Anyone have any advice or techniques I can offer my students to improve their situational awareness during flight? Any practice-at-home techniques?
It varies drastically with scenarios. I will skim a few of them in an attempt to give some ideas.
General SA:
Stick & Rudder: As previously mentioned, these are a must. This includes proper use of visual cues, stick pressures, kinesthetics, sound, and even smell.
Practiced/Developed Procedures: This is an at home exercise as well as in the aircraft. Pick a task, develop a procedure, and then try the procedure. During the debrief, discuss the procedure and make any changes. Now take that procedure home and chair fly it. Do this with every procedure so the student can do them with as little brain power as possible.
Radios: Listen online at home to improve this skill. Tell the student to act as if they are one of the tail numbers and watch TV. Each time their tail number is called they should recognize it, even while watching TV. The TV acts as their distraction. Do this with an approach and tower frequency to learn the various phrases used. Reading the AIM can also assist with this.
Trim: See previous posts, always maintain trim. However, ensure they don't become trim flyers!
Emergency: Where would you land? Absolutely 100 percent, IMO, the most important piece of SA is knowing an off field landing site during any phase of flight. You should ask this randomly each and every flight. It takes 30 seconds when the student is doing it right and will likely save their life in an emergency.
Landing Environment
Configuration: What is our configuration? The response should be with an RPM, mixture, and flap setting at minimum. Asking this question a couple times throughout the approach, pattern, landing, and takeoff can help them to think about it on their own.
Micro Meteorology: I devote a lesson to this where we discuss basic of thermals, disturbed air over objects, wake/heli turbulence, and how it drifts with the air mass. Applying such knowledge, especially to the final approach, can really improve SA and keep the pilot thinking ahead. How many times do you see a student say, "OMG" when hitting lift or sink you already knew was coming? This shouldn't happen.
Cross Country
Points: This information was taken from the european training for XC navigation.
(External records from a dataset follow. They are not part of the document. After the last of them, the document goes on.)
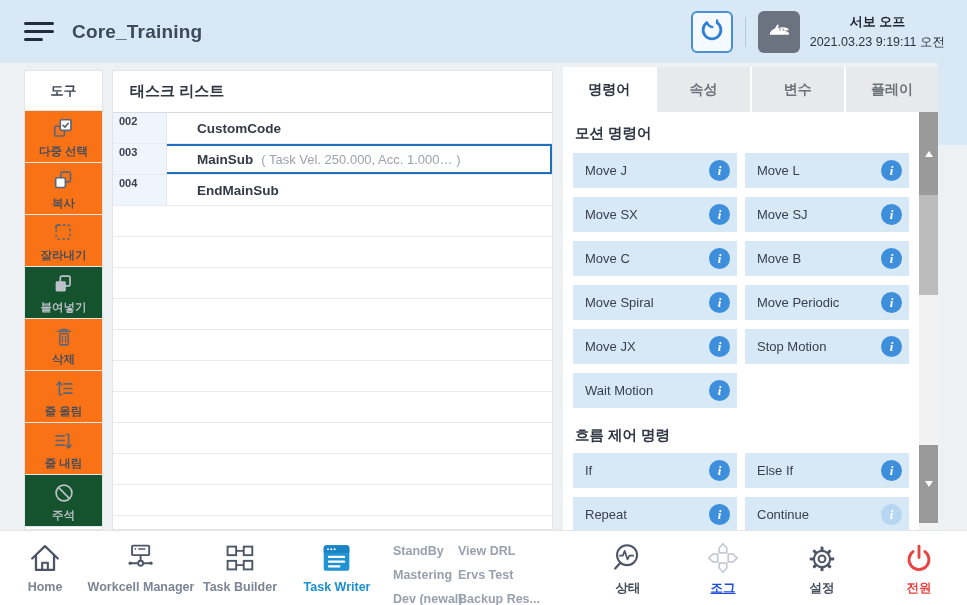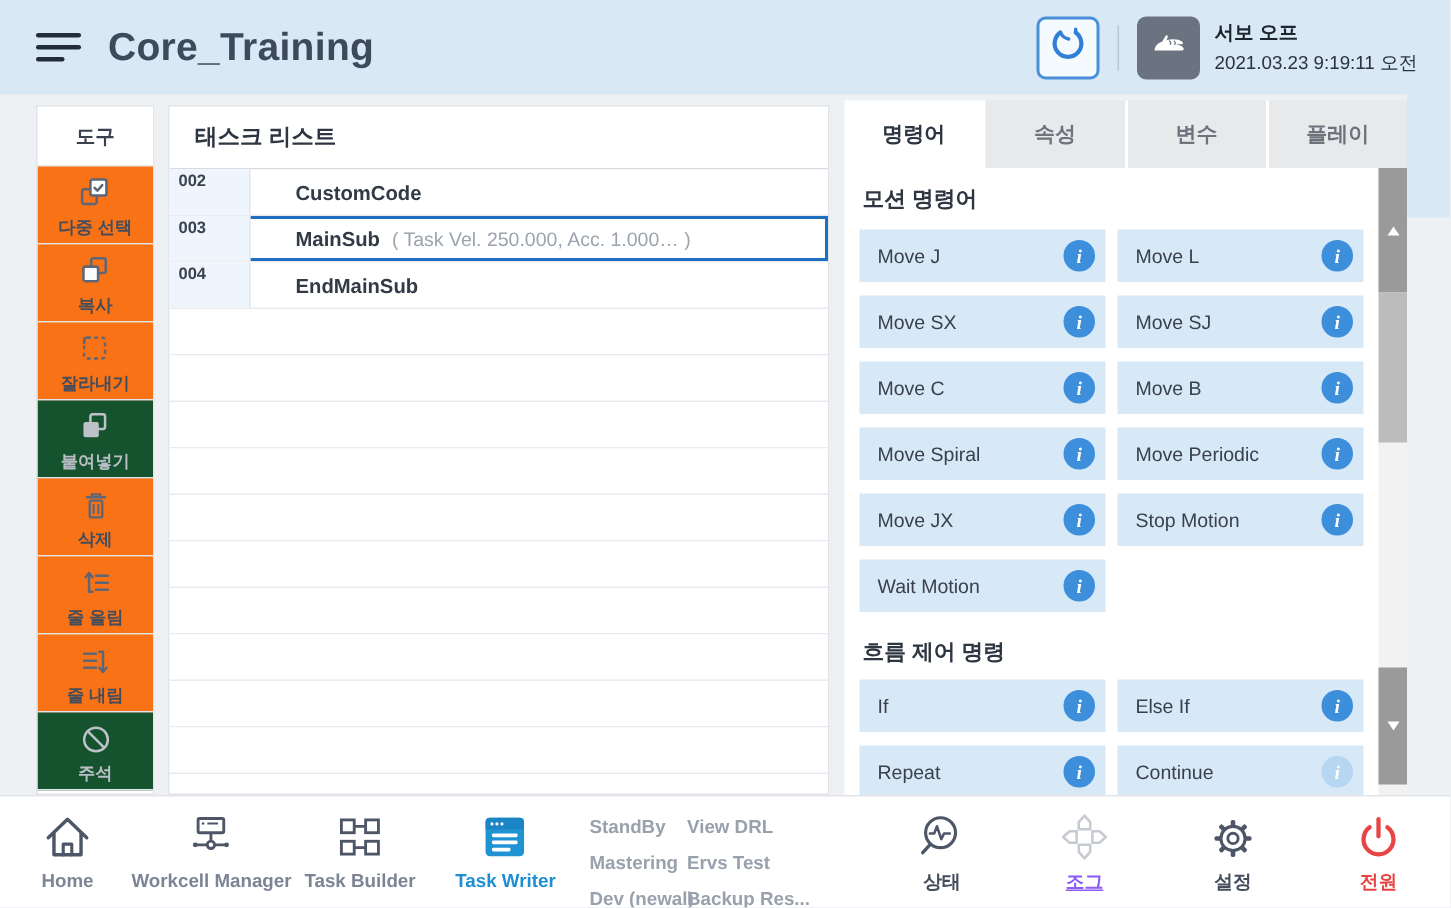"Core_Training" .app-title { font-size: 26px -> 19px }
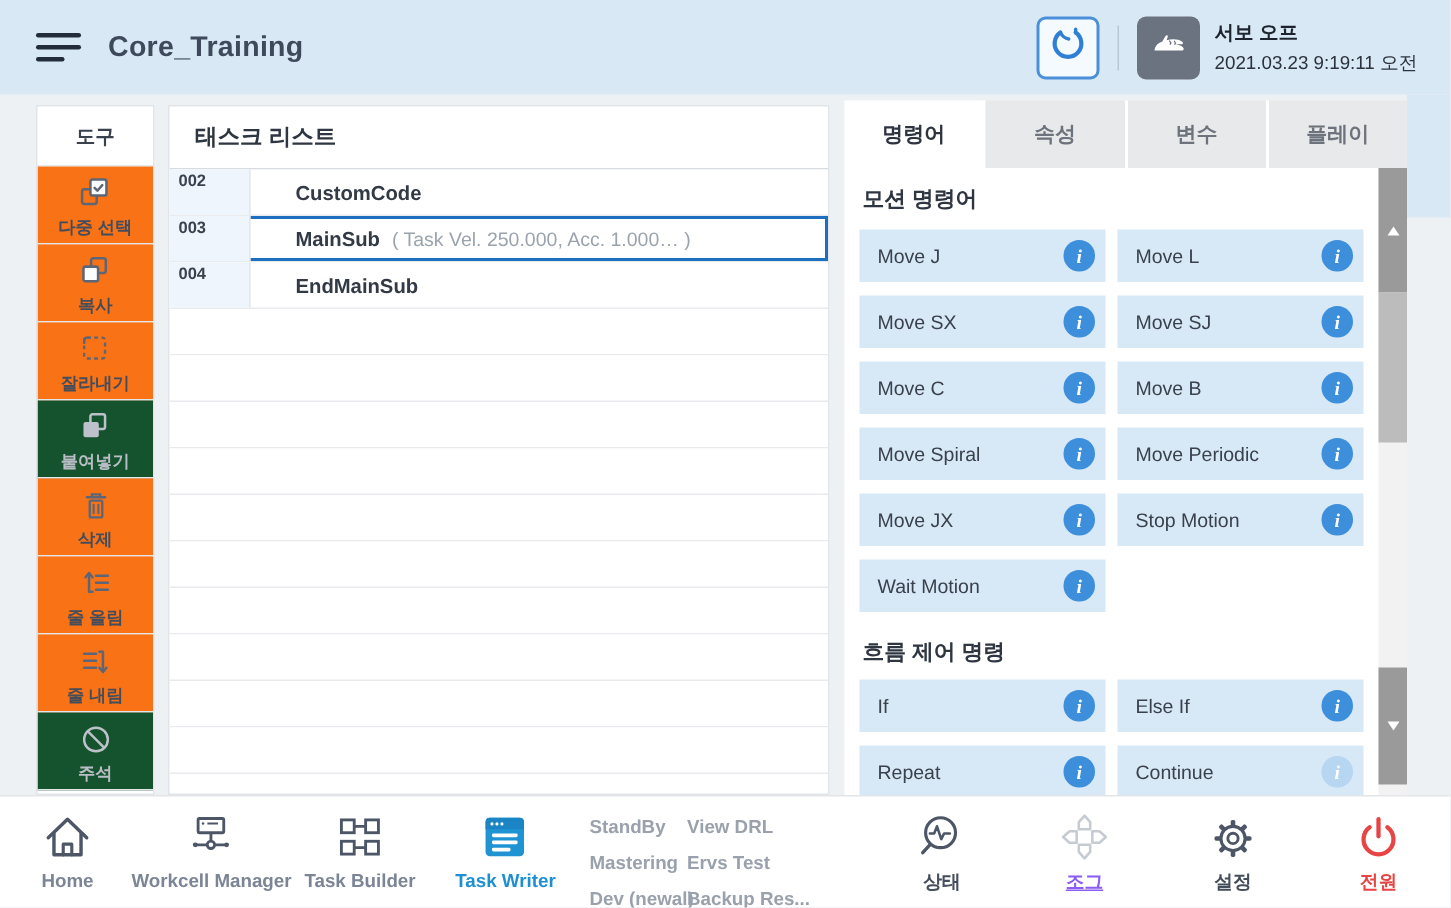"서보 오프" .servo-status { margin-left: none -> 40px }
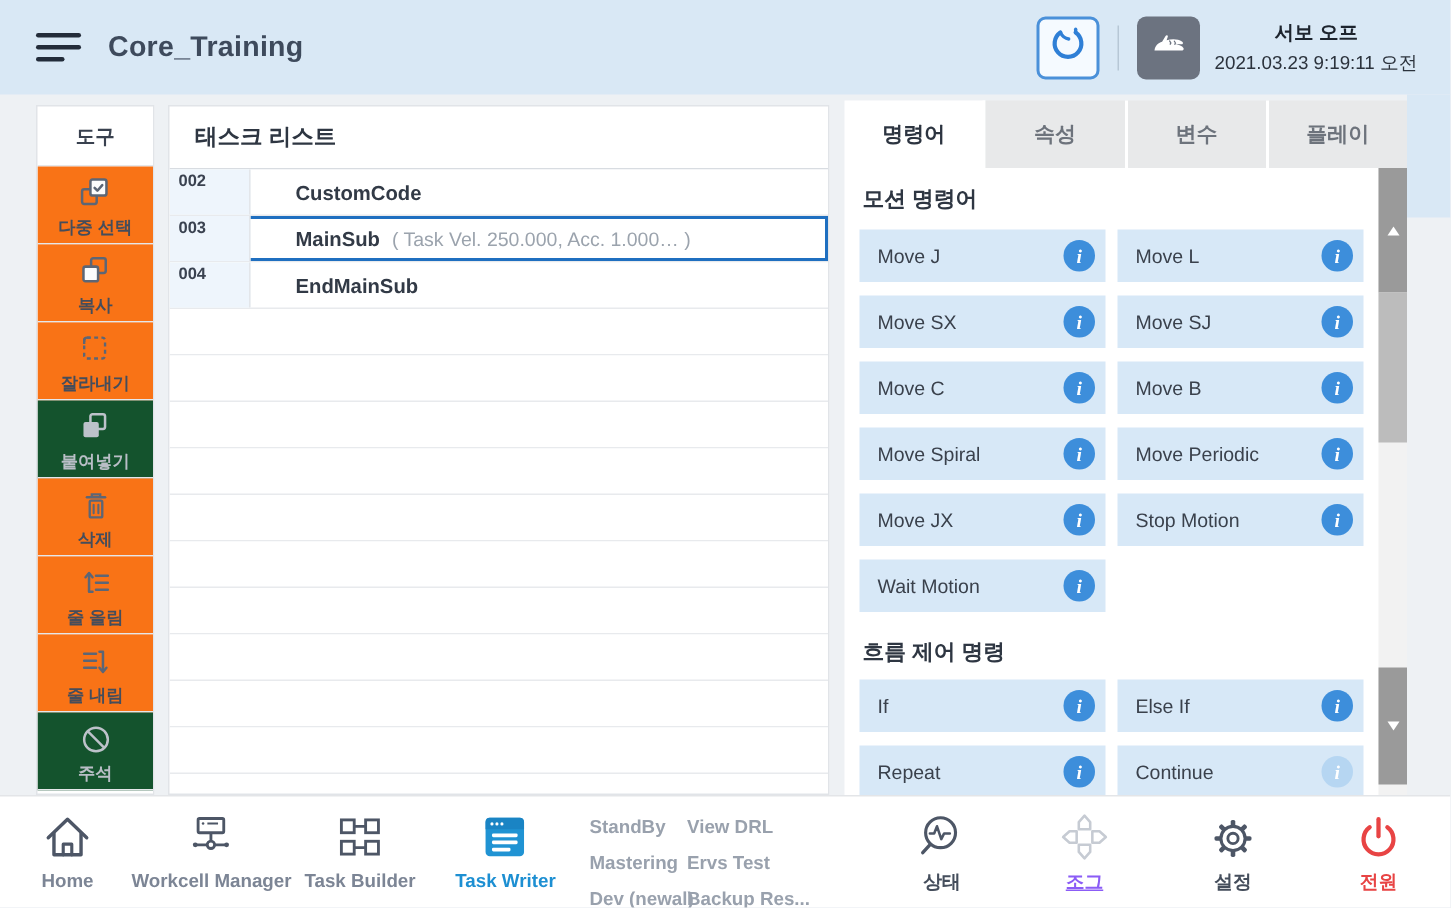"조그" .nav-item.disabled .nav-label { color: #8b5cf6 -> #1d4ed8 }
Most instructors, myself included, teach students to pick a single point or maybe two as checkpoints on the XC. Here is another option and it provides impeccable SA if performed properly.
Large Point: Pick at least 2, preferably 3. Points should be large cities, bodies of water, or other general terrain features that can be observed easily from about 10-20 NM away. Use these points to get a general idea of your location on the sectional.
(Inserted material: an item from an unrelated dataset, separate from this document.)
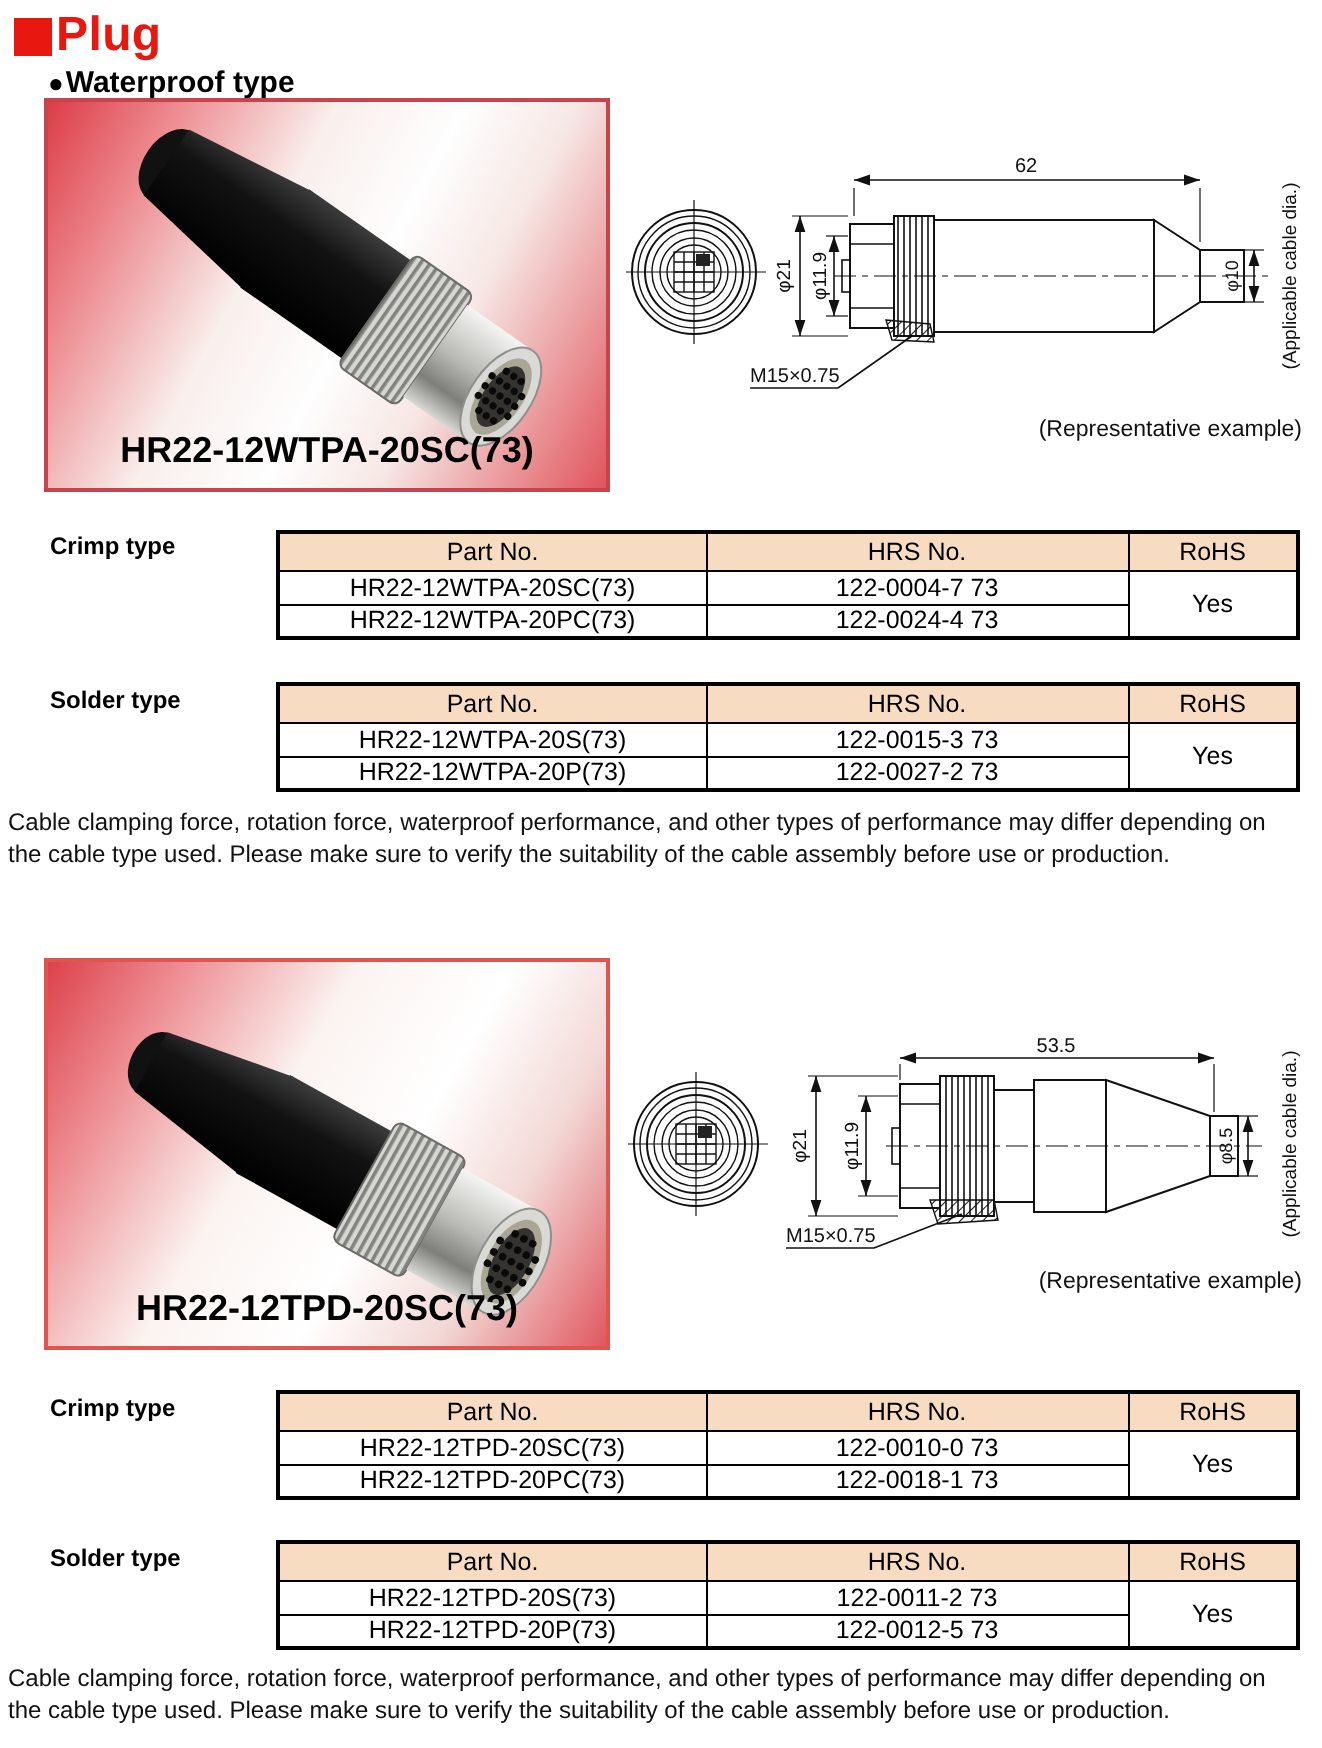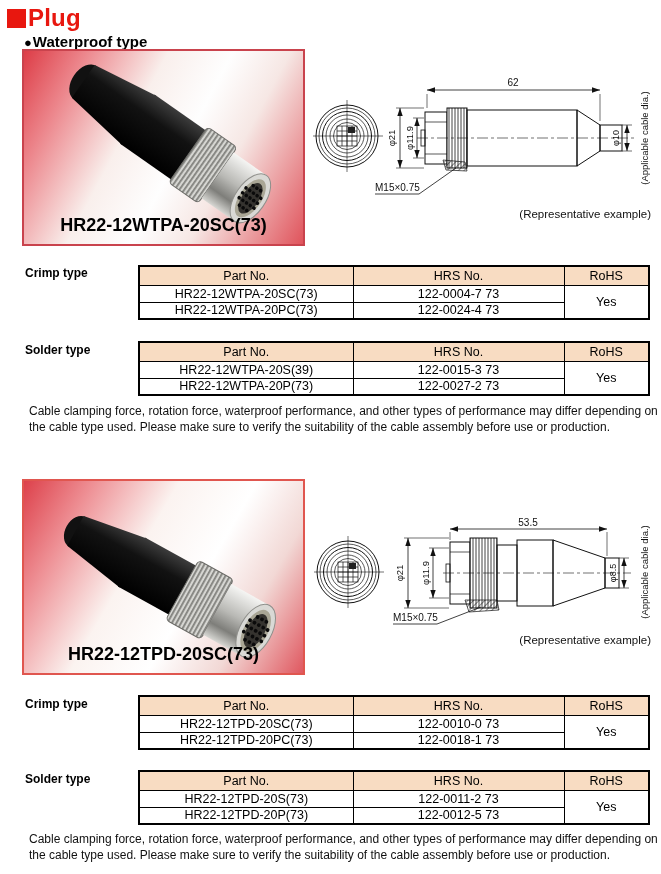"HR22-12WTPA-20S(39)" td { text: 39 -> 73 }
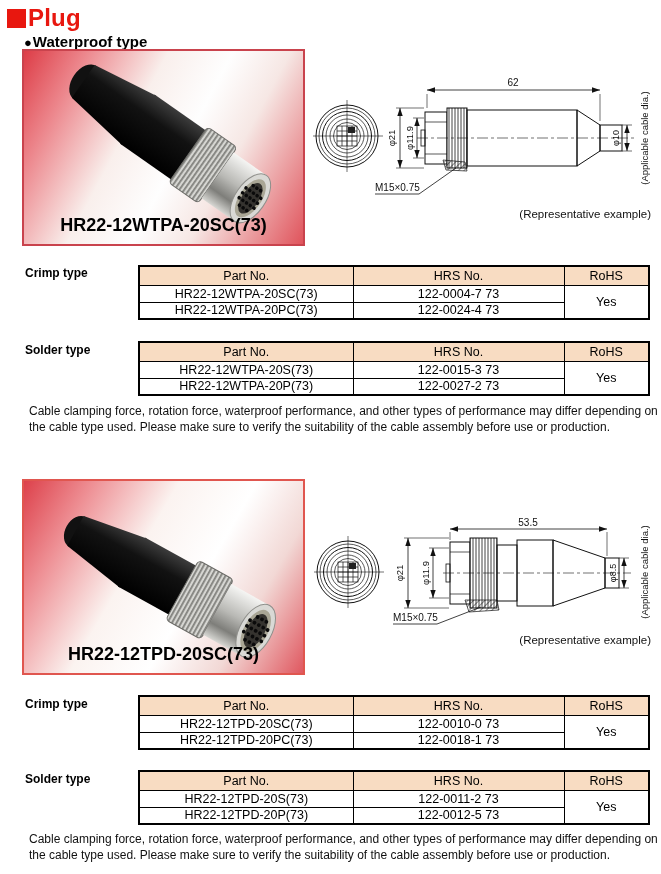"Cable clamping force, rotation force," .note { left: 29px -> 4px }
Small Points: Pick more than 2. These can be anything you fly over or near, usually within a couple miles of your route of flight. They include the typical points we teach students about as well as: power lines, roads, terrain features (hills/ridges/etc), water towers, airports, etc.
Handrails One of my students actually taught me this, an outdoor expedition leader. When you track to a point in the distance, you do so by selecting 2-3 points off your nose to make a line. Once you visualize that line look for points on either side of it to make a line on either side that runs parallel to your centerline. You are essentially building a roadway in the sky to follow, keep their head outside and off the DG. If you fly that road you will never go off course and can even see if your wind drift is working properly or not.
At Home: Tell the student to take 10-15 minutes with their sectional and follow the line with their finger. Look at all of the tiny details that they will fly over and attempt to visualize what it might look like when they are flying. A good 15 minutes of this can do wonders for their SA when they do the XC.
One final thought, during any approach to pattern, maneuvering for a field, setting up for ground reference, etc. Have the student pick a ground track they wish to fly to do it. Imagining how that ground track relates to the airport and will bring them back to set up for the 45 entry might save you that, "hey where did the airport go" question we almost always encounter with our students. Assessing how they move over the ground can also help them assess the winds a loft.
So you see, SA isn't so much a simple do this and it works. It is a complex network of various little tasks that add up to a detailed image. Hope this helps and good luck!